WORKING DATA —

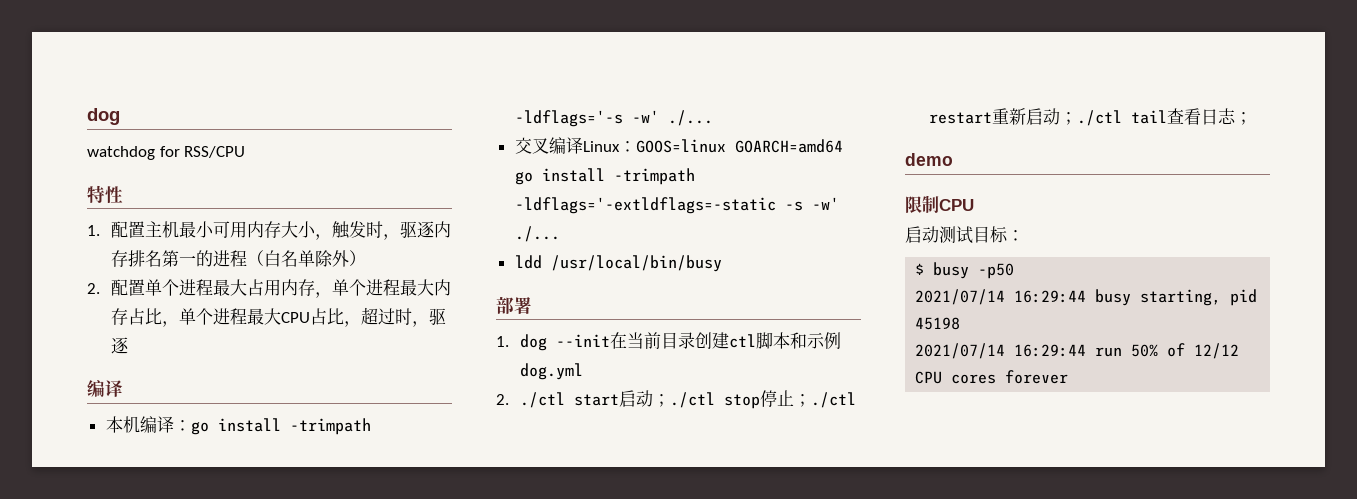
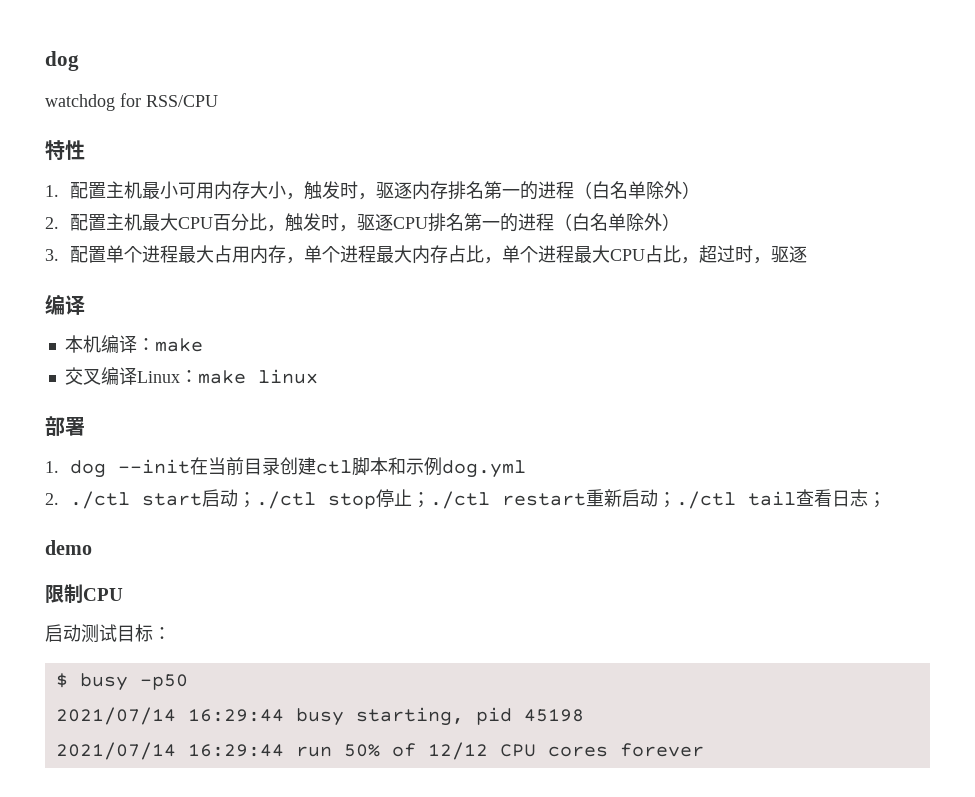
(146, 287) none -> [106,213,681,232] [45,246,107,263] 主机最大CPU百分比，触发时，驱逐CPU排名第一的进程（白名单除外） // 3.配置
[190,418,371,435] [514,110,713,127] [514,137,843,154] [514,168,695,185] [514,197,839,214] [514,226,560,242] [514,255,722,272] go install -trimpath -ldflags='-s -w' ./... // 交叉编译Linux：GOOS=linux GOARCH=amd64 go install -trimpath -ldflags='-extldflags=-static -s -w' ./... // ldd /usr/local/bin/busy -> [154,338,203,352] [64,367,318,385] make // 交叉编译Linux：make linux

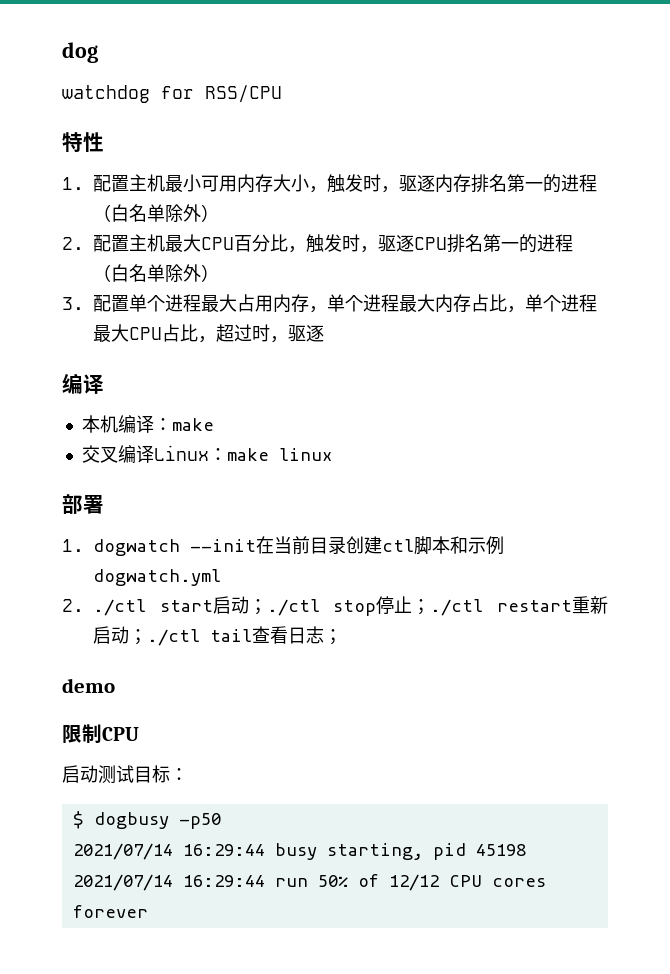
[70,460,107,478] dog -> [93,539,180,556] dogwatch
[442,460,527,478] dog.yml -> [93,569,221,586] dogwatch.yml
[79,673,128,691] busy -> [93,812,169,829] dogbusy

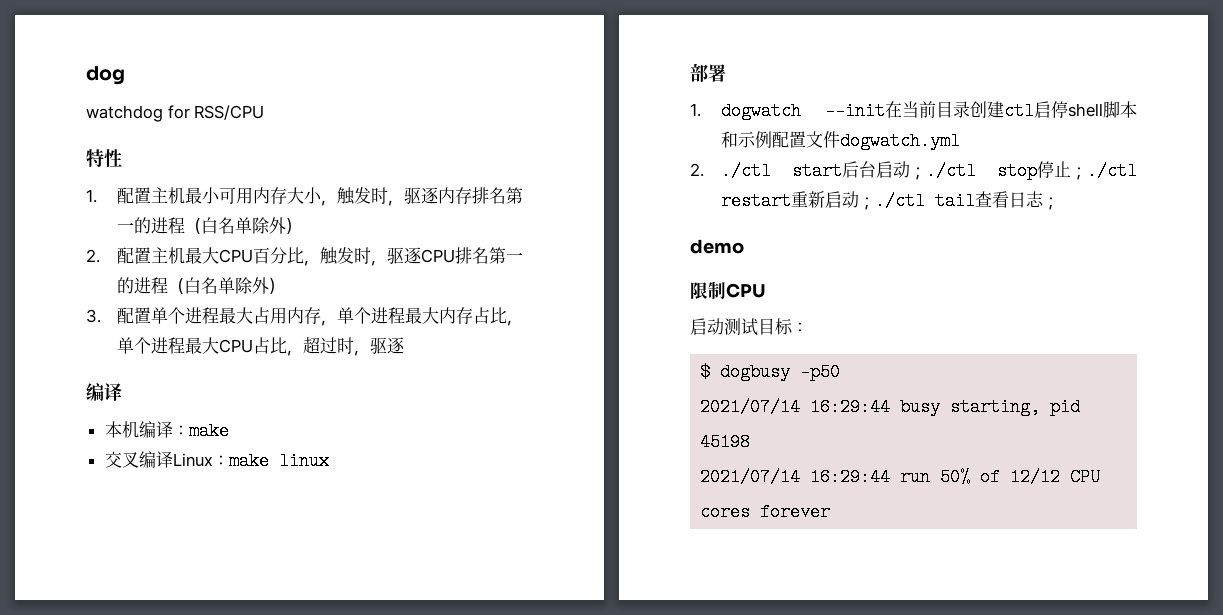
(414, 545) none -> [1034,101,1103,118] 启停shell
(504, 545) none -> [771,131,840,148] 配置文件
(213, 606) none -> [841,161,876,178] 后台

TASK OBJECTIVE — Reproduce verbatim the lines of the material above, beginning with its first line and ending with the line that contains "[442,460,527,478] dog.yml ->"; skip pictures.

SOLUTION FOR THIS TASK —
(146, 287) none -> [106,213,681,232] [45,246,107,263] 主机最大CPU百分比，触发时，驱逐CPU排名第一的进程（白名单除外） // 3.配置
[190,418,371,435] [514,110,713,127] [514,137,843,154] [514,168,695,185] [514,197,839,214] [514,226,560,242] [514,255,722,272] go install -trimpath -ldflags='-s -w' ./... // 交叉编译Linux：GOOS=linux GOARCH=amd64 go install -trimpath -ldflags='-extldflags=-static -s -w' ./... // ldd /usr/local/bin/busy -> [154,338,203,352] [64,367,318,385] make // 交叉编译Linux：make linux

[70,460,107,478] dog -> [93,539,180,556] dogwatch
[442,460,527,478] dog.yml -> [93,569,221,586] dogwatch.yml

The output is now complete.